According to Kodama, they found most cheap printers on the market a little too complicated to use, making them quite difficult to work with for novice users. Expensive 3D printers, on the other hand, required too much of an initial investment, especially for something that most people wouldn’t consider a must-have in their day-to-day lives. This one, on the other hand, combines accessibility with a very low price.
Despite being a budget 3D printer, the Kodama Obsidian comes fully assembled, so there’s no kit that you’ll have to put together piece by piece. That means, there’s no building process that you’ll most likely mess up, so you get a rig that’s ready to go out of the box. Seriously, just plug the it to an outlet, load the filament, hook it up to a PC, and get cracking. It comes with a build area measuring 4.7 inches on all sides, so you can fabricate reasonably big objects with this thing, while LEDs inside the build area allow you to clearly see what’s going on at any time.

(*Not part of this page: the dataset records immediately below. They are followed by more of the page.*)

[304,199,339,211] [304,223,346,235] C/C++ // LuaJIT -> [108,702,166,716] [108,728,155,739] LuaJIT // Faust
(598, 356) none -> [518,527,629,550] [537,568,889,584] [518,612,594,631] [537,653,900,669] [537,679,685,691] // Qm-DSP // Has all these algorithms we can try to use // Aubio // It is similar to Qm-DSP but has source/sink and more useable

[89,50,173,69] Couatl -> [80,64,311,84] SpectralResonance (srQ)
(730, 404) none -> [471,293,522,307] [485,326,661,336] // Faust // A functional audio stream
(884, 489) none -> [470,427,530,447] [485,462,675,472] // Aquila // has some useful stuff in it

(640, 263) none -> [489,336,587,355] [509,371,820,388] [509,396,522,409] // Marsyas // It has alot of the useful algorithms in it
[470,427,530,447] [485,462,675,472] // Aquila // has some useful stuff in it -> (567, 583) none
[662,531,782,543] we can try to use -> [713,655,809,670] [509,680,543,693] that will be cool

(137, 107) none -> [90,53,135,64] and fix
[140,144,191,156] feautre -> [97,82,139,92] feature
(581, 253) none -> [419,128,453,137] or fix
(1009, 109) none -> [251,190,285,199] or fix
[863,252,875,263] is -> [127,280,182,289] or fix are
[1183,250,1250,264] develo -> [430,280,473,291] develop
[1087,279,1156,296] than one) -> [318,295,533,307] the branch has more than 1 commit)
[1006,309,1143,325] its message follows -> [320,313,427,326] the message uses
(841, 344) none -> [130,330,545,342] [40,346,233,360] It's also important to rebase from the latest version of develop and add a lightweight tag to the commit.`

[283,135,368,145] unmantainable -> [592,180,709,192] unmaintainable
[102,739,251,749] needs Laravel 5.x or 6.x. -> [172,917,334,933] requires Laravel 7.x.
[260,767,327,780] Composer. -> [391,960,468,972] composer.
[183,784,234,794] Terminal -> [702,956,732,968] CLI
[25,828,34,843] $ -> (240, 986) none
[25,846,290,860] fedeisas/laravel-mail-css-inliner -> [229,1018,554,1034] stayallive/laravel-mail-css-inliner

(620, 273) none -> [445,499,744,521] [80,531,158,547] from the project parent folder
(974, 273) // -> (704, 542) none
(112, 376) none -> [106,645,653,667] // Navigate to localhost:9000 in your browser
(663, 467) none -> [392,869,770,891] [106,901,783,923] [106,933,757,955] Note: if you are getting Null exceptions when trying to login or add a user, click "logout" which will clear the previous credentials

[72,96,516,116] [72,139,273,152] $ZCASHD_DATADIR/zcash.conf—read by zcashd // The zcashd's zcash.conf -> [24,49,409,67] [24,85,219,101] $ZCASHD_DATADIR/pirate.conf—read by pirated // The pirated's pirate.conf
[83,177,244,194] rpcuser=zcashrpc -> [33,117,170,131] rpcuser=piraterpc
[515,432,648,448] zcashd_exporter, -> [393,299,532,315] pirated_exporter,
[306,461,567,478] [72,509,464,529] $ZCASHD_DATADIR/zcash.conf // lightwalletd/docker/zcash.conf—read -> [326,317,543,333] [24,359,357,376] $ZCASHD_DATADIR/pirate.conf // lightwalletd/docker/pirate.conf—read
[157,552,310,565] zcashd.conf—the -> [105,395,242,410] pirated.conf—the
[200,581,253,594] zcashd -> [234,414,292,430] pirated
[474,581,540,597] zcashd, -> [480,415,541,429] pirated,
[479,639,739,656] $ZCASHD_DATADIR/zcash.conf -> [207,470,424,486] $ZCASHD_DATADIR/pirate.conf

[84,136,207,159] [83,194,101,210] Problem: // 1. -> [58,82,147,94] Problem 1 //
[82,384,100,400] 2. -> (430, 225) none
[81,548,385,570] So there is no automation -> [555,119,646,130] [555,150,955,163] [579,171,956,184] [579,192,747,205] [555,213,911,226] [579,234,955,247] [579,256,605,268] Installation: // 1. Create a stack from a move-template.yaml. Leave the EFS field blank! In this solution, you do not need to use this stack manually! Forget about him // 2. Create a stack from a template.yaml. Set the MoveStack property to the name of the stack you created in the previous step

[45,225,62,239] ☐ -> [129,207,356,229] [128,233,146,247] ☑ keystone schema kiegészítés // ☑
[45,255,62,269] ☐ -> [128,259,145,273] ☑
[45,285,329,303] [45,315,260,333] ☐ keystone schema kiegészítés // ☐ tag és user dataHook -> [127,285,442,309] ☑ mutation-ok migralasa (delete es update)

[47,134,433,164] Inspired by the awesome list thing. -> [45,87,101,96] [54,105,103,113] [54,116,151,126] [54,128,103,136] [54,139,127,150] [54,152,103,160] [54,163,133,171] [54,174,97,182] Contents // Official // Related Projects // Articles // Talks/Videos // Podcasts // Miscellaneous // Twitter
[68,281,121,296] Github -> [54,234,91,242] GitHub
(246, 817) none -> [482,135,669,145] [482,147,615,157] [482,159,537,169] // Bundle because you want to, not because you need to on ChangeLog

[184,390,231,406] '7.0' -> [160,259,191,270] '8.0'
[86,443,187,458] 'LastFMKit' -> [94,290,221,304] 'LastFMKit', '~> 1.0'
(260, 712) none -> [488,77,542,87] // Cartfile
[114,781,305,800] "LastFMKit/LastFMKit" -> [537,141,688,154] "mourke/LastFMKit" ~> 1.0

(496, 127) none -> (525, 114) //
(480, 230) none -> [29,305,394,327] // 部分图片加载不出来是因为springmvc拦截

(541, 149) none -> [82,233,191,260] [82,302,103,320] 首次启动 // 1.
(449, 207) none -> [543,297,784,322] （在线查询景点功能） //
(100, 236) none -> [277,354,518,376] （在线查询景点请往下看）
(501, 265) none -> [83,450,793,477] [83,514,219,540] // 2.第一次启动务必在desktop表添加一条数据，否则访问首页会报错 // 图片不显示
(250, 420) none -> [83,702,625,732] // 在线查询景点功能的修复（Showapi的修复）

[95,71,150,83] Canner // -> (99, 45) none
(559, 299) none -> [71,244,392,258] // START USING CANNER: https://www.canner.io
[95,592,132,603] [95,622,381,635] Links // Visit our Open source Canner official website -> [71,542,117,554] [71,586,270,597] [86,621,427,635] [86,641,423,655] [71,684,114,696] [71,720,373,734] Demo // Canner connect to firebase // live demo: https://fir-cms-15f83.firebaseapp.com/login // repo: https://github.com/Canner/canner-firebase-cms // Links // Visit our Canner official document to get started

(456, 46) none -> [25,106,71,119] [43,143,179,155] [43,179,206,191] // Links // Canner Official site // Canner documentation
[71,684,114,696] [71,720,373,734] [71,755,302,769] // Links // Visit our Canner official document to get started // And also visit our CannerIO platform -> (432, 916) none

Of course, to get the price down really low, they had to remove plenty of the usual accoutrements of desktop 3D printers. That includes a heated bed, which is essential for printing ABS, nylon, and other types of plastics. As such, you’re stuck with printing using PLA, which, if you’re getting into 3D printing for the first time, should be just perfectly fine. Do note, you can buy a heated build area from Kodama separately, so it’s something you can upgrade to if you ever decide to take your 3D printing projects to the next level.
Aside from the lack of a heated bed, there’s also no onboard touchscreen, so you’ll have to operate the machine via less straightforward means. There’s also no webcam inside the build area, so you won’t be able to check in on your fabrication sessions remotely. Lastly, there’s no way to recover fabrication projects after a power outage, so you’ll have to discard what’s already been created and start out anew. If you can live with those omissions, then this just might be the perfect starter 3D printer for your setup.
As for build quality, Kodama claims their erstwhile affordable printer can crank out objects with the same precision as most $1,000 3D printers. It’s quite the lofty claim, so we’ll have to see a unit in action to actually decide. The printer itself measures 10.6 x 11.4 x 12.2 inches, with a weight of 12.1 pounds.
A Kickstarter campaign is currently running for the Kodama Obsidian. You can reserve a unit for pledges starting at $99.